> _EXERCISE INPUTS_:

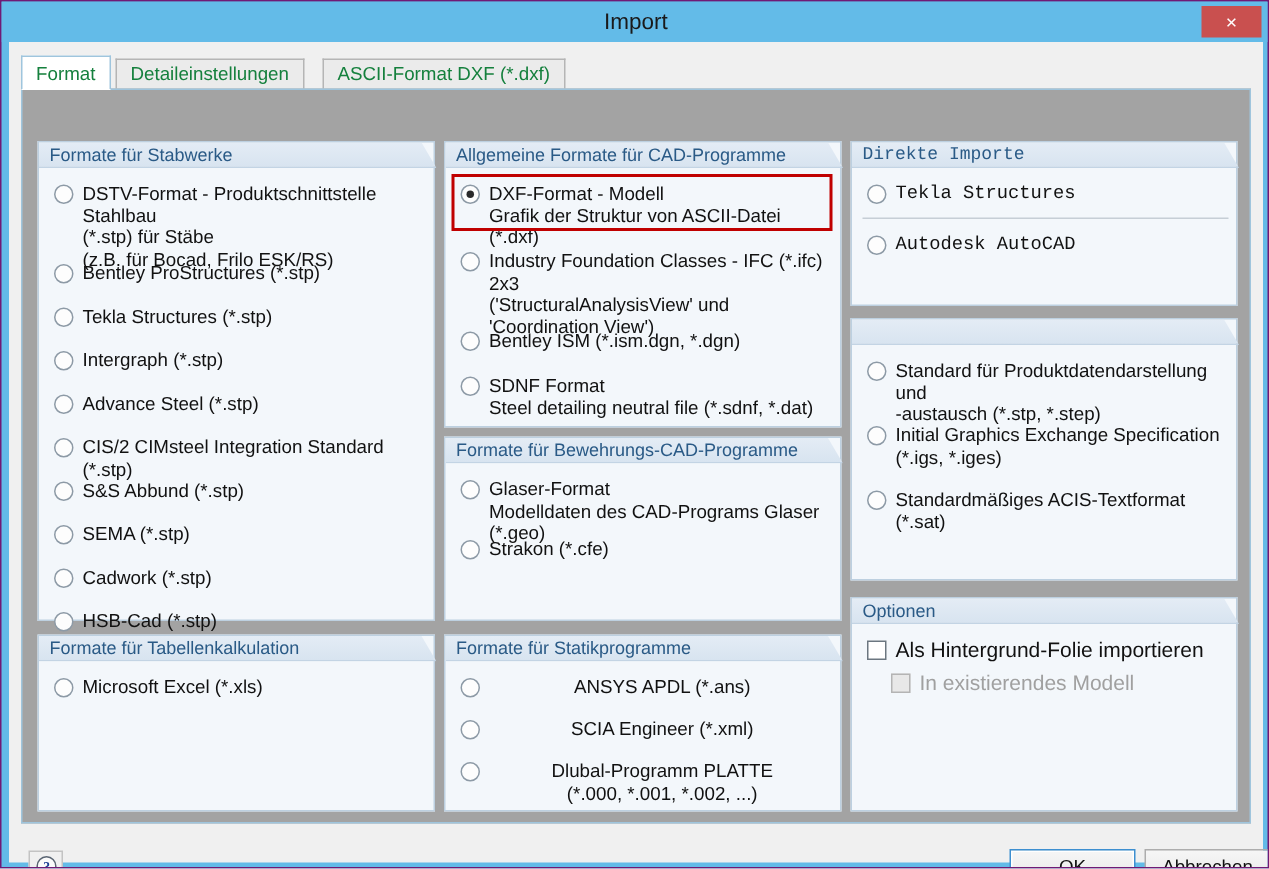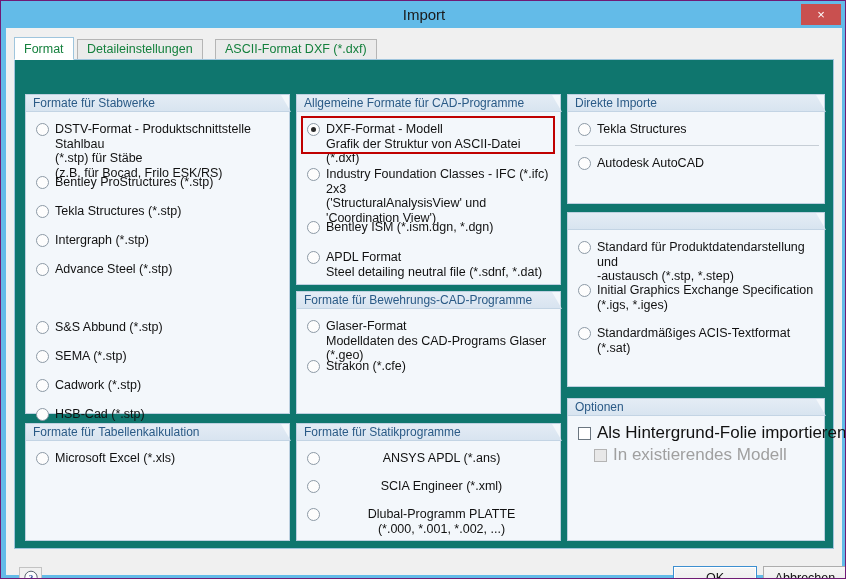"Formate für Stabwerke" .tabpage { background: #0f766e -> #a3a3a3 }
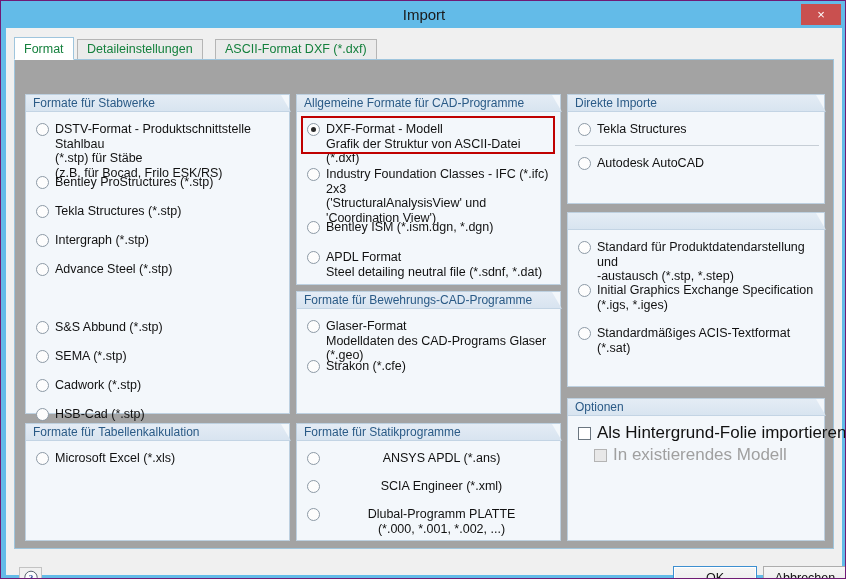"Direkte Importe" div.group { font-family: none -> Liberation Mono, monospace }
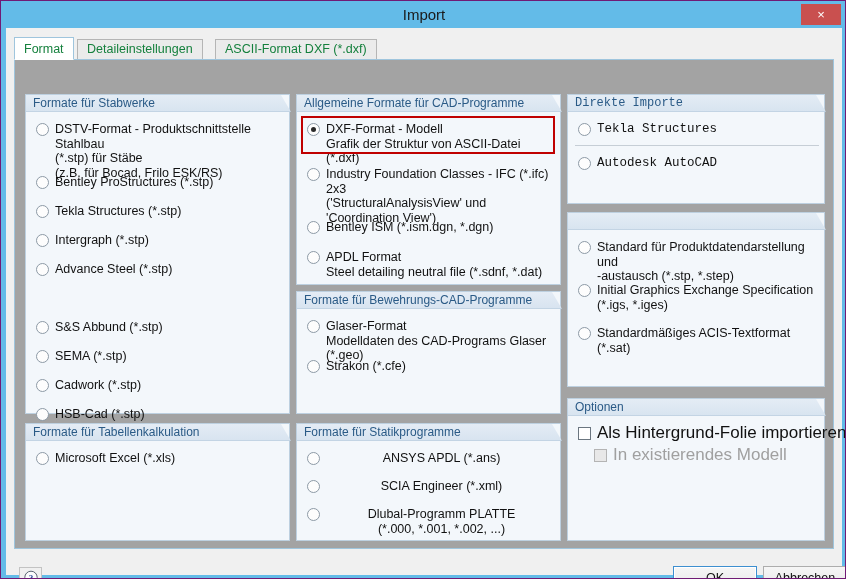"APDL Format" span.radio-label { text: APDL -> SDNF }
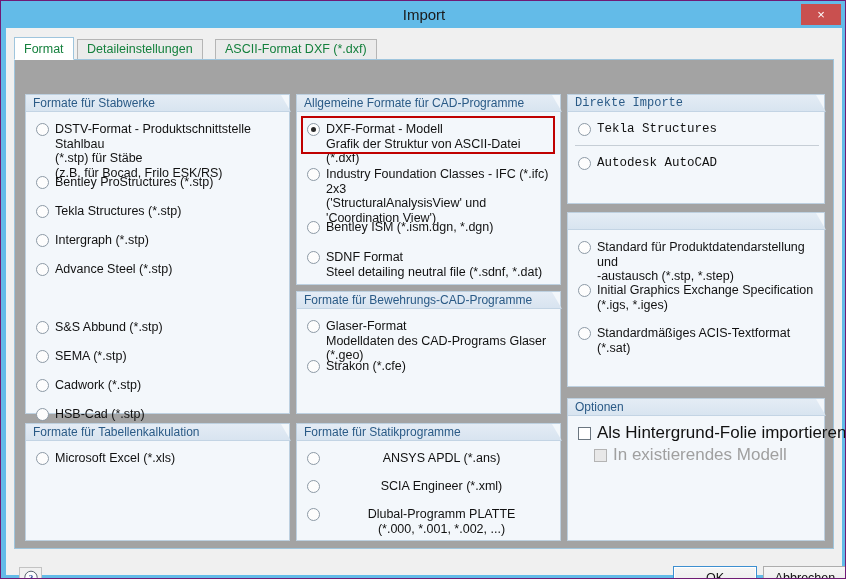"CIS/2 CIMsteel Integration Standard" div.radio-row { html: none -> <div> <span></span> <span>CIS/2 CIMsteel Integration Standard (*.stp)</span> </div> }
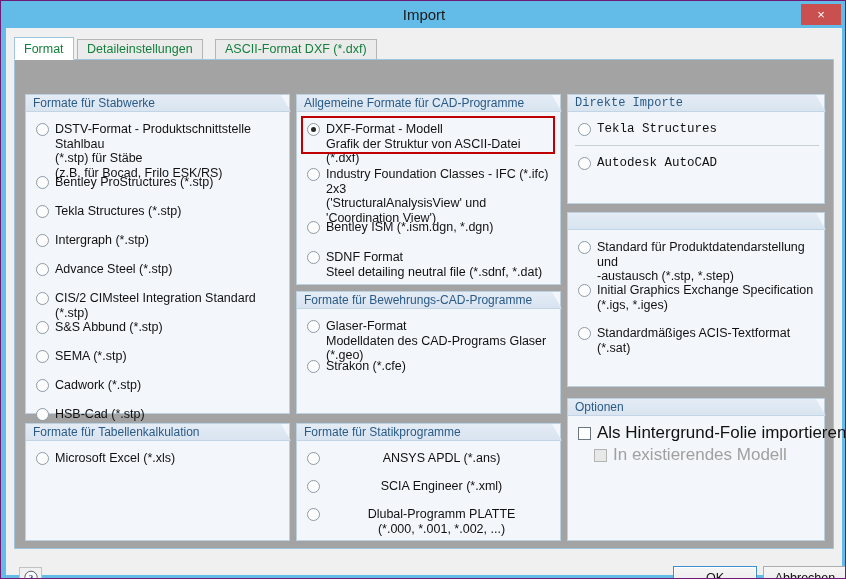"Als Hintergrund-Folie importieren" .check-label { font-size: 17px -> 14px }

> _GOAL OF THE EXERCISE_: Line by line, print the records exactly, leaving the pictures behind.

> _ANSWER_:
"Formate für Stabwerke" .tabpage { background: #0f766e -> #a3a3a3 }
"Direkte Importe" div.group { font-family: none -> Liberation Mono, monospace }
"APDL Format" span.radio-label { text: APDL -> SDNF }
"CIS/2 CIMsteel Integration Standard" div.radio-row { html: none -> <div> <span></span> <span>CIS/2 CIMsteel Integration Standard (*.stp)</span> </div> }
"Als Hintergrund-Folie importieren" .check-label { font-size: 17px -> 14px }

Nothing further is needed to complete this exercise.